**Try it**. Whenever a line of the entries below holds the string "rotation", copy that line and return it.

--- Listed entries Enclosed Below ---

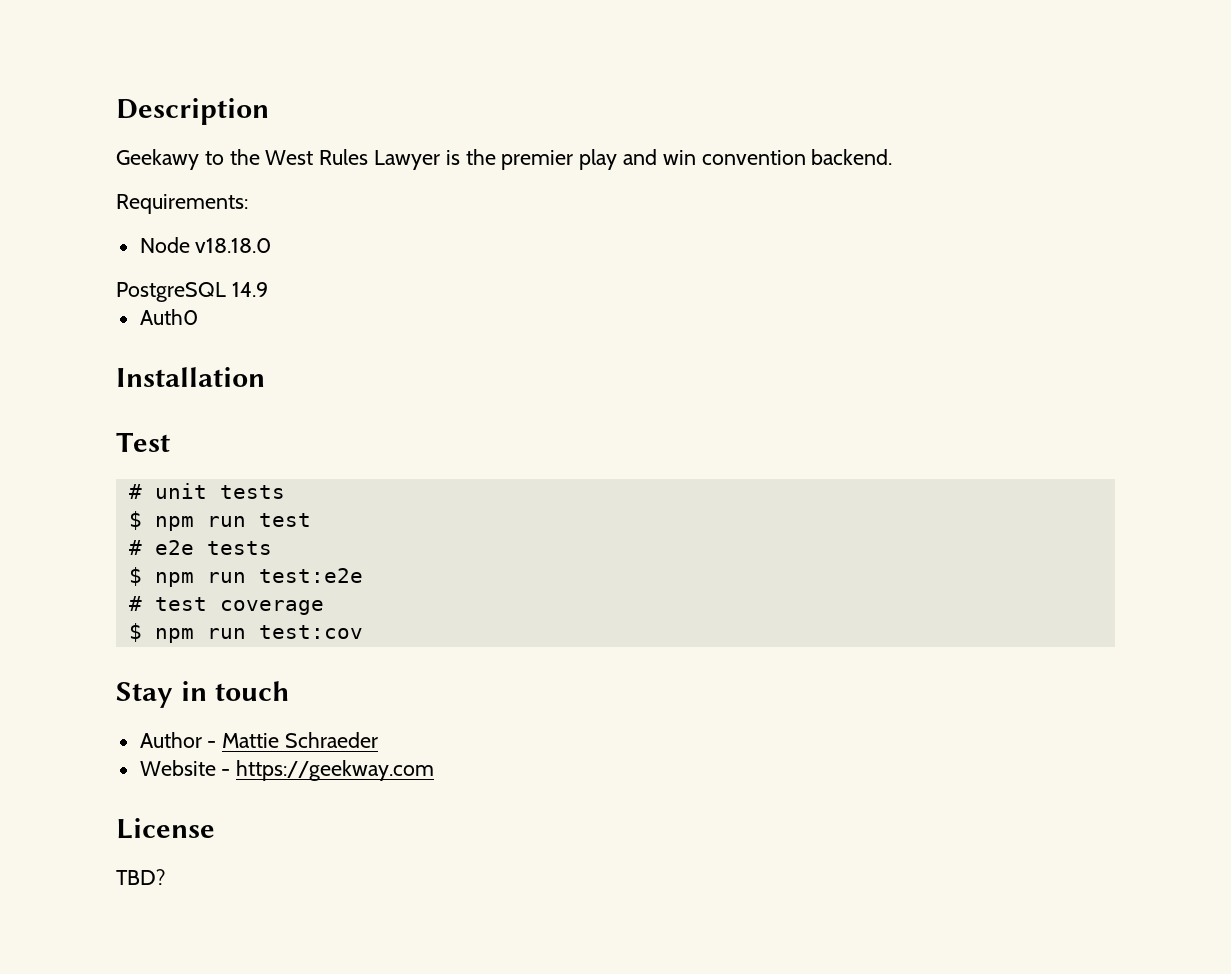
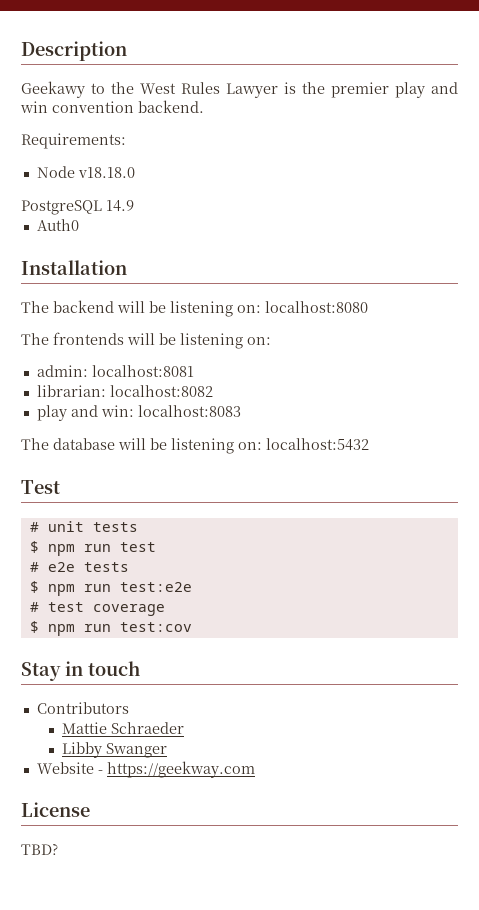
+ The backend will be listening on: localhost:8080
+ The frontends will be listening on:
+ admin: localhost:8081
+ librarian: localhost:8082
+ play and win: localhost:8083
+ The database will be listening on: localhost:5432
- Author - Mattie Schraeder
+ Contributors
+ Mattie Schraeder
+ Libby Swanger

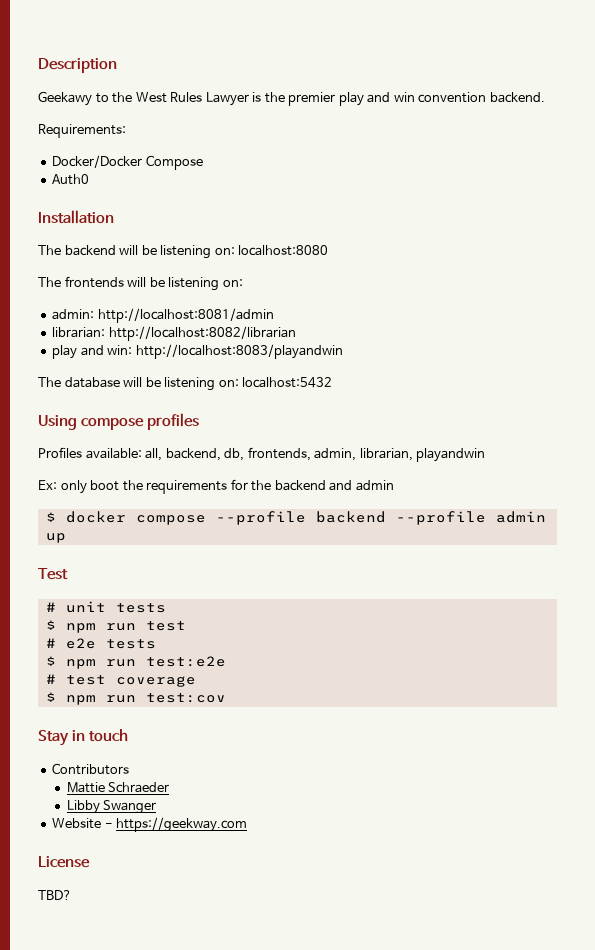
- Node v18.18.0
- PostgreSQL 14.9
+ Docker/Docker Compose
- admin: localhost:8081
+ admin: http://localhost:8081/admin
- librarian: localhost:8082
+ librarian: http://localhost:8082/librarian
- play and win: localhost:8083
+ play and win: http://localhost:8083/playandwin
+ Using compose profiles
+ Profiles available: all, backend, db, frontends, admin, librarian, playandwin
+ Ex: only boot the requirements for the backend and admin
+ $ docker compose --profile backend --profile admin up

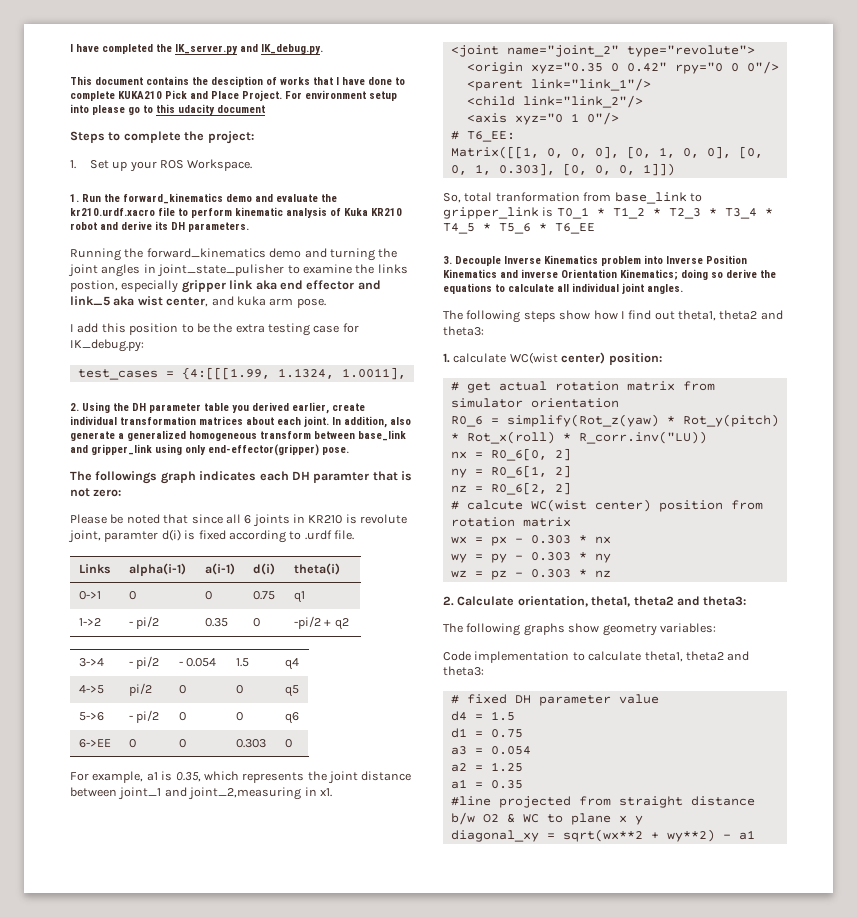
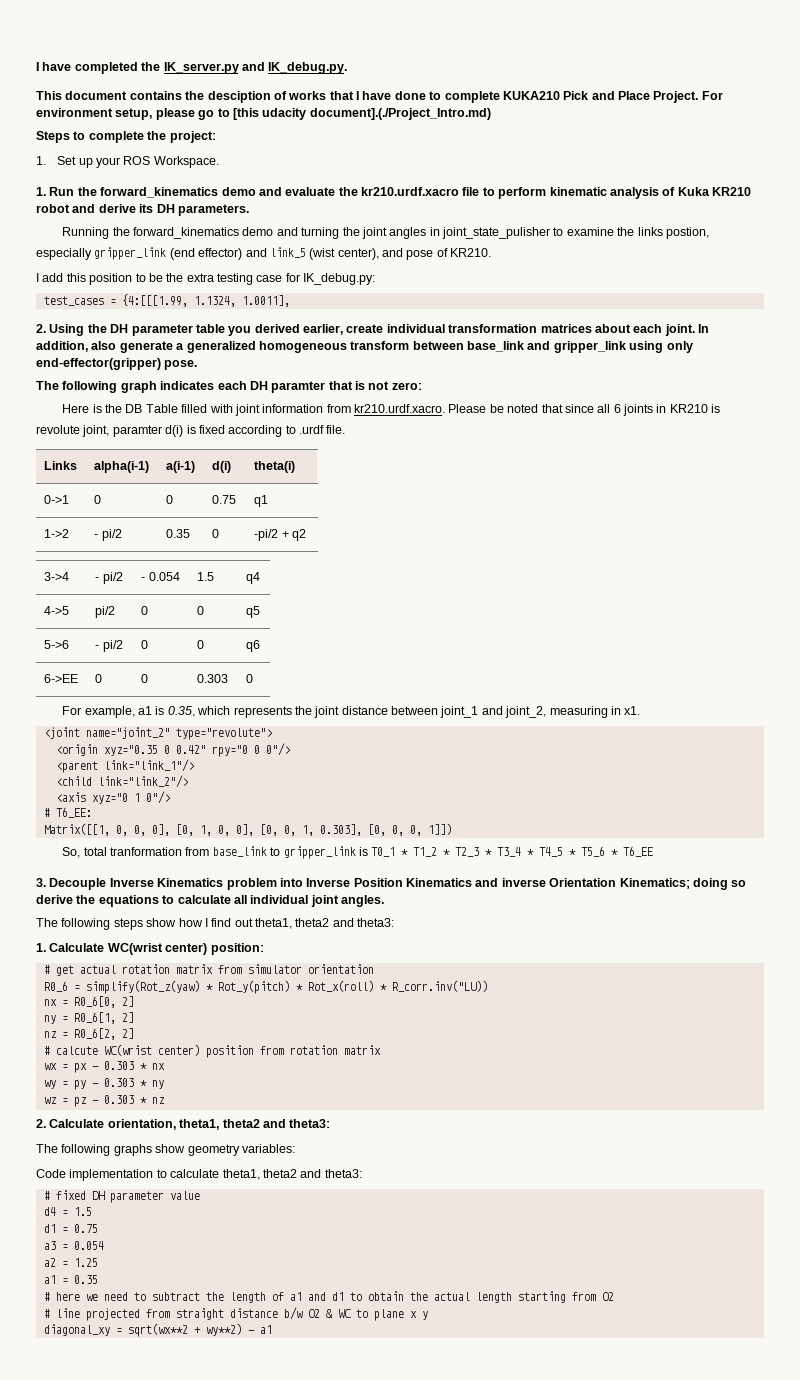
- For environment setup into please go to this udacity document
+ For environment setup, please go to [this udacity document].(./Project_Intro.md)
- Running the forward_kinematics demo and turning the joint angles in joint_state_pulisher to examine the links postion, especially gripper link aka end effector and link_5 aka wist center, and kuka arm pose.
+ Running the forward_kinematics demo and turning the joint angles in joint_state_pulisher to examine the links postion, especially gripper_link (end effector) and link_5 (wist center), and pose of KR210.
- The followings graph indicates each DH paramter that is not zero:
+ The following graph indicates each DH paramter that is not zero:
- Please be noted that since all 6 joints in KR210 is revolute joint, paramter d(i) is fixed according to .urdf file.
+ Here is the DB Table filled with joint information from kr210.urdf.xacro. Please be noted that since all 6 joints in KR210 is revolute joint, paramter d(i) is fixed according to .urdf file.
- For example, a1 is 0.35, which represents the joint distance between joint_1 and joint_2,measuring in x1.
+ For example, a1 is 0.35, which represents the joint distance between joint_1 and joint_2, measuring in x1.
- 1. calculate WC(wist center) position:
+ 1. Calculate WC(wrist center) position:
- # calcute WC(wist center) position from rotation matrix
+ # calcute WC(wrist center) position from rotation matrix
- #line projected from straight distance b/w O2 & WC to plane x y
+ # here we need to subtract the length of a1 and d1 to obtain the actual length starting from O2
+ # line projected from straight distance b/w O2 & WC to plane x y

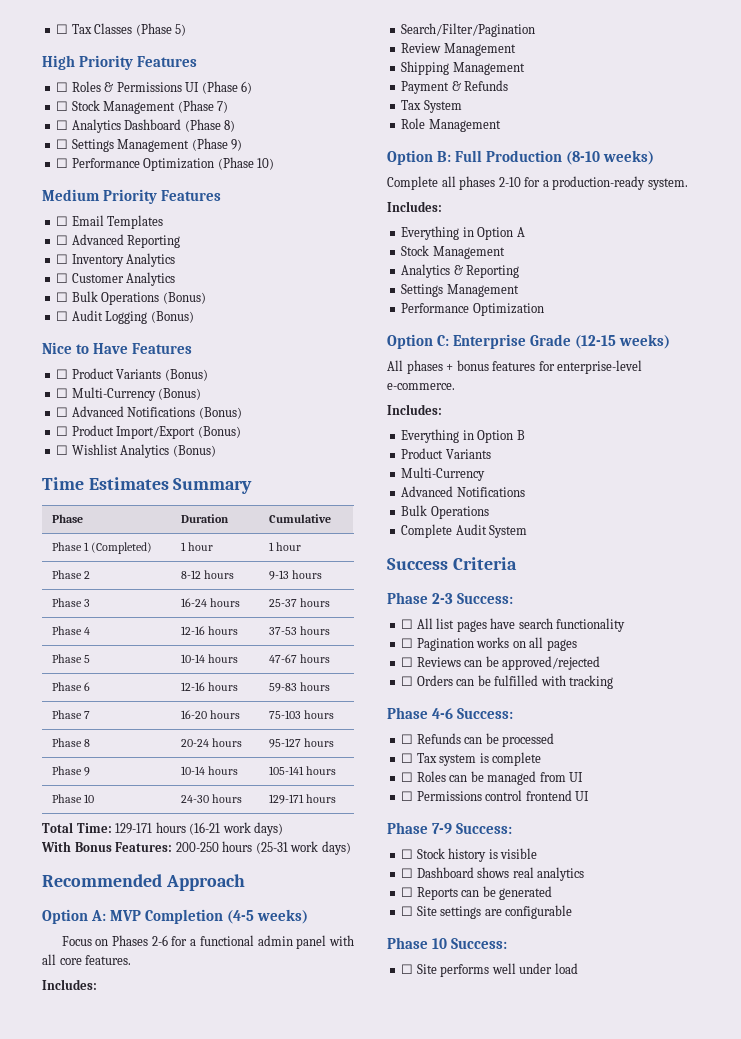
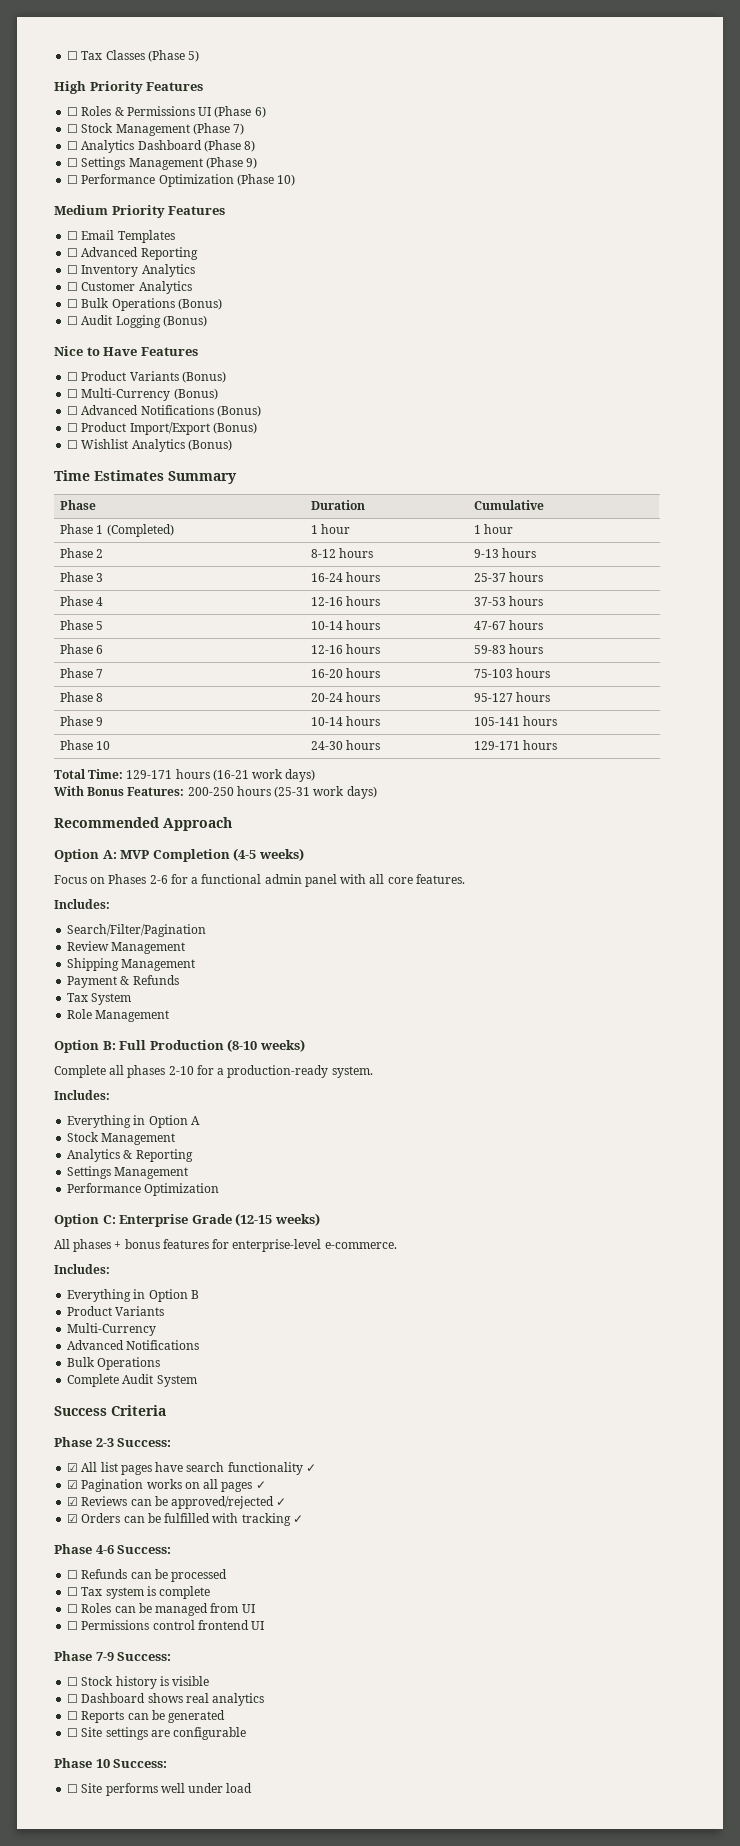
- ☐ All list pages have search functionality
- ☐ Pagination works on all pages
- ☐ Reviews can be approved/rejected
- ☐ Orders can be fulfilled with tracking
+ ☑ All list pages have search functionality ✓
+ ☑ Pagination works on all pages ✓
+ ☑ Reviews can be approved/rejected ✓
+ ☑ Orders can be fulfilled with tracking ✓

--- End of Enclosed Listed entries ---

**Result of the exercise**.
- # calcute WC(wist center) position from rotation matrix
+ # calcute WC(wrist center) position from rotation matrix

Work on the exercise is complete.